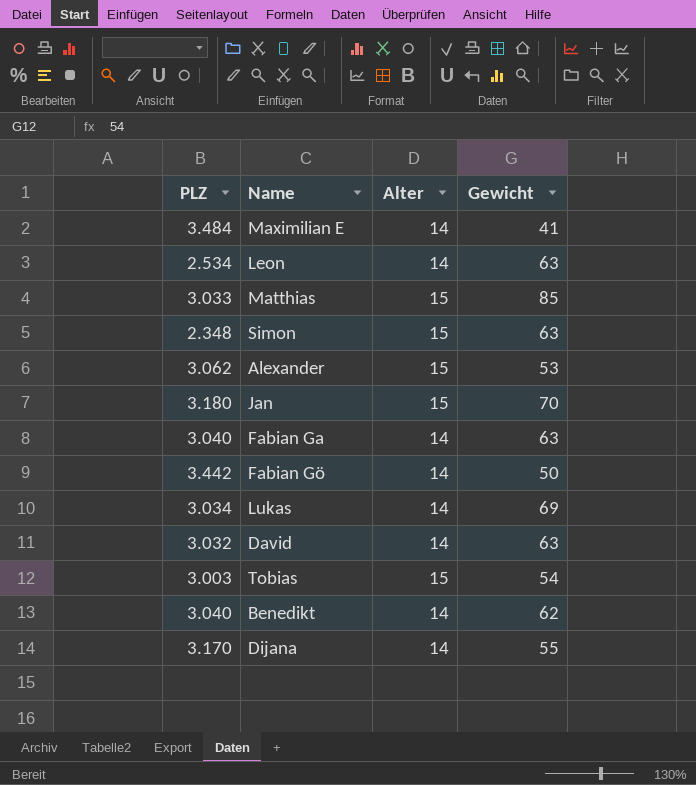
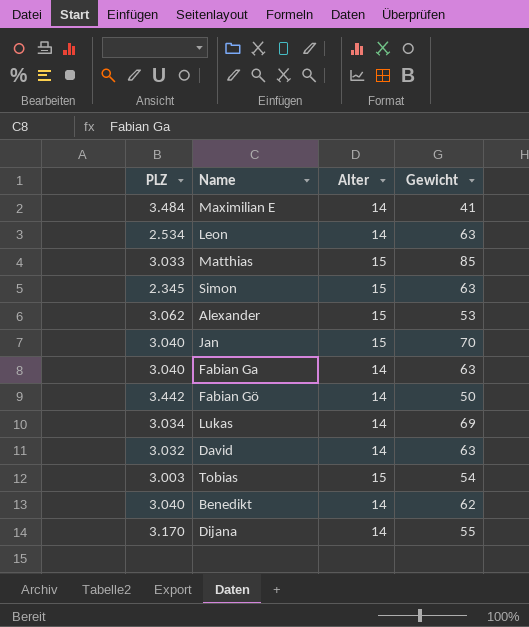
Simon | PLZ: 2.348 -> 2.345
Jan | PLZ: 3.180 -> 3.040

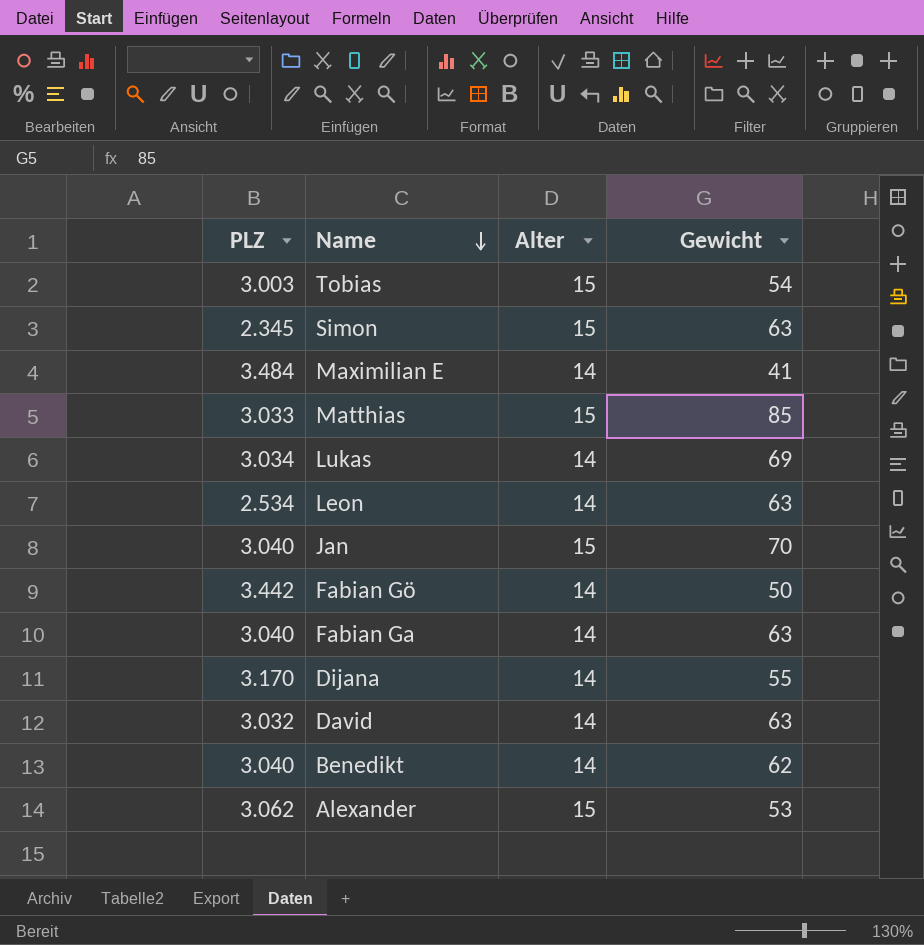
row order: none -> Name descending

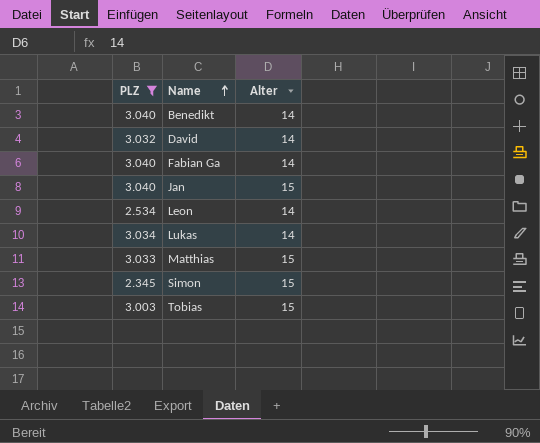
filter: none -> PLZ <= 3.040
row order: Name descending -> Name ascending
column Gewicht | position: 4 -> none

------------------------------

In the listing above, count the lines that contain "descending". Give the number and nothing else.

2